BEGIN Data for analysis

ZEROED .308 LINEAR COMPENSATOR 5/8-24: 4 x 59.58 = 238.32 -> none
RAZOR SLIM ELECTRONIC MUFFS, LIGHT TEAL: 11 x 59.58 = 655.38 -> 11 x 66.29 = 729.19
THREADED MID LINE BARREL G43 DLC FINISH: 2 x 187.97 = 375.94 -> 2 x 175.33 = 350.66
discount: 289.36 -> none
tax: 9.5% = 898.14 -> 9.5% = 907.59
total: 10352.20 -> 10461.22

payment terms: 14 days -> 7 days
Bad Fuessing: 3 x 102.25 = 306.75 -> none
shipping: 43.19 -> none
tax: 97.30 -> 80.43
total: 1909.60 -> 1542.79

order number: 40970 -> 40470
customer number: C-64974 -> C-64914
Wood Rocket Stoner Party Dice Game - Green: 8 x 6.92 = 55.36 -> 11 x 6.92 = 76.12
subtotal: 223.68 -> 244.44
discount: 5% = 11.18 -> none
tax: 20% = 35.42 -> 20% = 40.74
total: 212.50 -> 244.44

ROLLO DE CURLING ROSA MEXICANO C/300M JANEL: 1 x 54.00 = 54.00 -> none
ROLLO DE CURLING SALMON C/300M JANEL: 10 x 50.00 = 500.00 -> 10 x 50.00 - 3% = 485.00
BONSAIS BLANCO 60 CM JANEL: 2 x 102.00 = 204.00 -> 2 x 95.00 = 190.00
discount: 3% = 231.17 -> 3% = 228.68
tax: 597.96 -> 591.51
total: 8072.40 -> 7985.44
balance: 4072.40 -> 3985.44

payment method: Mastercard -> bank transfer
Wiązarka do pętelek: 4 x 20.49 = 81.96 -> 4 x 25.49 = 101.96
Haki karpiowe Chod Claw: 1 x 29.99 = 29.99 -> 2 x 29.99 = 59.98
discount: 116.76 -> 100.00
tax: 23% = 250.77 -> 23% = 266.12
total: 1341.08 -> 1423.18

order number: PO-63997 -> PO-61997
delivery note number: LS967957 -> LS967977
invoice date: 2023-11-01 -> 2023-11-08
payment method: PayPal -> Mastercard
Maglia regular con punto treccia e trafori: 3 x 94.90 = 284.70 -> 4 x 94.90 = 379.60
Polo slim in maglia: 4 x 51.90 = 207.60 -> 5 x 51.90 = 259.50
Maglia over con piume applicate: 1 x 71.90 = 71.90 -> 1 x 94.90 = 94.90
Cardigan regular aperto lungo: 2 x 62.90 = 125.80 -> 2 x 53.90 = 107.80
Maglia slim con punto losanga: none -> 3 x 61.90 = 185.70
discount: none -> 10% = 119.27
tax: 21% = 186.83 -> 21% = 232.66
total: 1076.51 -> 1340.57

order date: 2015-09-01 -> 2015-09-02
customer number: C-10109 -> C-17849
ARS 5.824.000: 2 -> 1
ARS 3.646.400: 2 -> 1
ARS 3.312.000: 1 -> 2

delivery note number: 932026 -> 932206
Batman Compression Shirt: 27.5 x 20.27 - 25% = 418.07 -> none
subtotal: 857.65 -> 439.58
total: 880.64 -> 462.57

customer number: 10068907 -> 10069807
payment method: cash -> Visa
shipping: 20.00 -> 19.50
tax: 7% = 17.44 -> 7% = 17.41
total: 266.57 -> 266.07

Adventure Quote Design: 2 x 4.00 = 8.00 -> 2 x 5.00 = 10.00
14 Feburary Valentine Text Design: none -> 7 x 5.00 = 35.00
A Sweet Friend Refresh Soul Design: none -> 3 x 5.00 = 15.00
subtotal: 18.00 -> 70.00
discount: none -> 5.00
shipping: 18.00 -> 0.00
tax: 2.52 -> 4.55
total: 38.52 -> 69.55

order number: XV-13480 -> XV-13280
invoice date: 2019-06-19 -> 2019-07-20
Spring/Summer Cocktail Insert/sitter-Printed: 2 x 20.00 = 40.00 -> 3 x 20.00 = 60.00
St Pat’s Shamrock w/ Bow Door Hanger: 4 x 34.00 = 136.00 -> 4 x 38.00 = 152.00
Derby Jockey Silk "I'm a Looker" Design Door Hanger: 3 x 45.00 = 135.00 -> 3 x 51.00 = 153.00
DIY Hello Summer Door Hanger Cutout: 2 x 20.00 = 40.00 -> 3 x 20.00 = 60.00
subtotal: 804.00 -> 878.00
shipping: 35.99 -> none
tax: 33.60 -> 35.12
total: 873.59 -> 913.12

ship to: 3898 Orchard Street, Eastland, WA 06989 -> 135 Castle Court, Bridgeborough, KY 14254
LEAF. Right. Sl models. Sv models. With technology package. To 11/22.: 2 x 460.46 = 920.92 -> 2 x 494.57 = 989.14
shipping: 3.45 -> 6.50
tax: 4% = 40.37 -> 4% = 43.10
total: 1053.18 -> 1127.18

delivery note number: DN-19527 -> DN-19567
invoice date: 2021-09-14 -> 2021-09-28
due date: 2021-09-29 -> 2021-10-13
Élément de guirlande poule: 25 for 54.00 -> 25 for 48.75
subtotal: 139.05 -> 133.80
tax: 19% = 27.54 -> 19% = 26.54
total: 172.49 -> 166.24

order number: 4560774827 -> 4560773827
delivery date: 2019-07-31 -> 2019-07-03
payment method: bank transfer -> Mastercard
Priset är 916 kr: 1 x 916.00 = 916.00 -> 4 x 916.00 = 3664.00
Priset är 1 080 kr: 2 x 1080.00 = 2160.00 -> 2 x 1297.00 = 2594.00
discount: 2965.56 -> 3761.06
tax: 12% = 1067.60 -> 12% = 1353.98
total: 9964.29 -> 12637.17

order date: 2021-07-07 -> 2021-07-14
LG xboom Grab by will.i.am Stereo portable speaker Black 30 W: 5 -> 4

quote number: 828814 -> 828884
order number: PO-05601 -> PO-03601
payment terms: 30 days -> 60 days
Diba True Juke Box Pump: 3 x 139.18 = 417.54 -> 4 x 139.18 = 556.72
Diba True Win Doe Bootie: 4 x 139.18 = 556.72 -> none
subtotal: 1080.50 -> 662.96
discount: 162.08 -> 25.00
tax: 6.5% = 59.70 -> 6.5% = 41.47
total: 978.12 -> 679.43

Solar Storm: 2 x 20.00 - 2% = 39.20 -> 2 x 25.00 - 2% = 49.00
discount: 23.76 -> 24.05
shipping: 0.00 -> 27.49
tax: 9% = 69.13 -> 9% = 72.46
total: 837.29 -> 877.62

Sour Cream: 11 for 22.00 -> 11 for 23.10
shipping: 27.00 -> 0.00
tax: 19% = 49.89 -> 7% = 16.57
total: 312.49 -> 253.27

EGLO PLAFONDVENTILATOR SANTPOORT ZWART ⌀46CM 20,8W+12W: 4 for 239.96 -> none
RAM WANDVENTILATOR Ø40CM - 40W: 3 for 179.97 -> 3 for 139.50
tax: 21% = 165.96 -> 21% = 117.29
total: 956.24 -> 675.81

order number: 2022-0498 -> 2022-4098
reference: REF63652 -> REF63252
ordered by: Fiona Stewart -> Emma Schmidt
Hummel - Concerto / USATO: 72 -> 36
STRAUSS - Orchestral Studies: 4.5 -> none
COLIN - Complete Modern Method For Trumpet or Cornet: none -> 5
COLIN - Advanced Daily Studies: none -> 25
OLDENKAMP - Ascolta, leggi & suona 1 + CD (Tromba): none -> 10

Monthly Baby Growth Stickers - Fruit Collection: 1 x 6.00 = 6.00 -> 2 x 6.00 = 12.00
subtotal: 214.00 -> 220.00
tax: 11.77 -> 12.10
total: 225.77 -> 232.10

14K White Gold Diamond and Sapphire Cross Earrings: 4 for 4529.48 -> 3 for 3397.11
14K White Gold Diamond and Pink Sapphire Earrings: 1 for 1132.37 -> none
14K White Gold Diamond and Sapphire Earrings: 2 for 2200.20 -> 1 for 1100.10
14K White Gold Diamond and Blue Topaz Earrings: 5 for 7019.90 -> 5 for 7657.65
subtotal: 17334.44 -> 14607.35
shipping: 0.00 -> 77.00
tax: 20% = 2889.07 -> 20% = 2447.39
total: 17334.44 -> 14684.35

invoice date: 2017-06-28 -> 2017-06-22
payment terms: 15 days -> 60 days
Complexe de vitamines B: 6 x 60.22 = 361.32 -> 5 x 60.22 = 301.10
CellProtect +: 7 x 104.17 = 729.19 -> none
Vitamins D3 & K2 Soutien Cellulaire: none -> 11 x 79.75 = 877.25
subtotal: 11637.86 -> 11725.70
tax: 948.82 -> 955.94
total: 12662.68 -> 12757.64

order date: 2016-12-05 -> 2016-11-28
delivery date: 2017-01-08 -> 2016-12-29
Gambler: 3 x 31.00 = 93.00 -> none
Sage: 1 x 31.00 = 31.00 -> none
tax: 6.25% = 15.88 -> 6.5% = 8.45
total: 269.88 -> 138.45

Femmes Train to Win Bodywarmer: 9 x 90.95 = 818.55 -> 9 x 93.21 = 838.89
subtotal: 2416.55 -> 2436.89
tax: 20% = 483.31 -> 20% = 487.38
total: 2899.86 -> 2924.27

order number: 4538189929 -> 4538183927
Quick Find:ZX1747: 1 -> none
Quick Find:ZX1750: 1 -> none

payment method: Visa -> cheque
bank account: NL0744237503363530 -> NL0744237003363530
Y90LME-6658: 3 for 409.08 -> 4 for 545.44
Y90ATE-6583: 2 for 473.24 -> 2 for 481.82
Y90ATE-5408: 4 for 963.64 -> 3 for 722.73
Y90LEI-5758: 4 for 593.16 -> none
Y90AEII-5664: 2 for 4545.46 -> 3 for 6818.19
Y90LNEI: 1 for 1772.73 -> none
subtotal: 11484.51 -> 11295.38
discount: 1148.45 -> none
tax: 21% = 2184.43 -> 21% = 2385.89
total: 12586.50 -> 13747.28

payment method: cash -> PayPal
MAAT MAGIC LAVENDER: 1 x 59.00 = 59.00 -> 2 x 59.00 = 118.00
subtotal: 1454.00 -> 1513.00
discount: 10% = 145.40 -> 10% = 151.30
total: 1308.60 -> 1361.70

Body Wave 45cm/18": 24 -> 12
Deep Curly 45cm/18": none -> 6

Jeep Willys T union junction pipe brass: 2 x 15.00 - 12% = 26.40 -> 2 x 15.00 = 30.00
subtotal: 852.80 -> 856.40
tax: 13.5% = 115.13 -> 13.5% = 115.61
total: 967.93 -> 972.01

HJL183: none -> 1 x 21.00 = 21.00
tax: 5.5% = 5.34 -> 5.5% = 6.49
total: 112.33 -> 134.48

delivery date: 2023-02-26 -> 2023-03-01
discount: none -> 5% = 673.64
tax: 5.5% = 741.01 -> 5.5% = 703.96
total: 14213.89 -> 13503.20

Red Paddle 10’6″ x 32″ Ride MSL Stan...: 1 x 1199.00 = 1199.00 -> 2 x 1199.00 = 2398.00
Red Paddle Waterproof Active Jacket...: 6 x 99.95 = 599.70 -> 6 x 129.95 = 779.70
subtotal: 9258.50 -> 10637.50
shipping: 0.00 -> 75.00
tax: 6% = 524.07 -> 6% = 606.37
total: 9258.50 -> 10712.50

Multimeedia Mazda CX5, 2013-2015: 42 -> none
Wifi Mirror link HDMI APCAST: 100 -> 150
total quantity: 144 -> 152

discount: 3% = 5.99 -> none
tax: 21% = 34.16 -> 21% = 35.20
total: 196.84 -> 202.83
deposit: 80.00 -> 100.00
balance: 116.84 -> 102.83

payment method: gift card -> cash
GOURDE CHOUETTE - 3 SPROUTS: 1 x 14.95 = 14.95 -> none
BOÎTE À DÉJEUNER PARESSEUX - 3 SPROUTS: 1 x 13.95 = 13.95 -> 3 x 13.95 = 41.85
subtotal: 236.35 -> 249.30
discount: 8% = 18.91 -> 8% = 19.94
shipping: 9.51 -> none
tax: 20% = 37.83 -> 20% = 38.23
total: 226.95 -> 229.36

END Data for analysis

What to work on →
Take every line from the data above that holds "CURLING" and copy it out.

Exercise answer →
ROLLO DE CURLING ROSA MEXICANO C/300M JANEL: 1 x 54.00 = 54.00 -> none
ROLLO DE CURLING SALMON C/300M JANEL: 10 x 50.00 = 500.00 -> 10 x 50.00 - 3% = 485.00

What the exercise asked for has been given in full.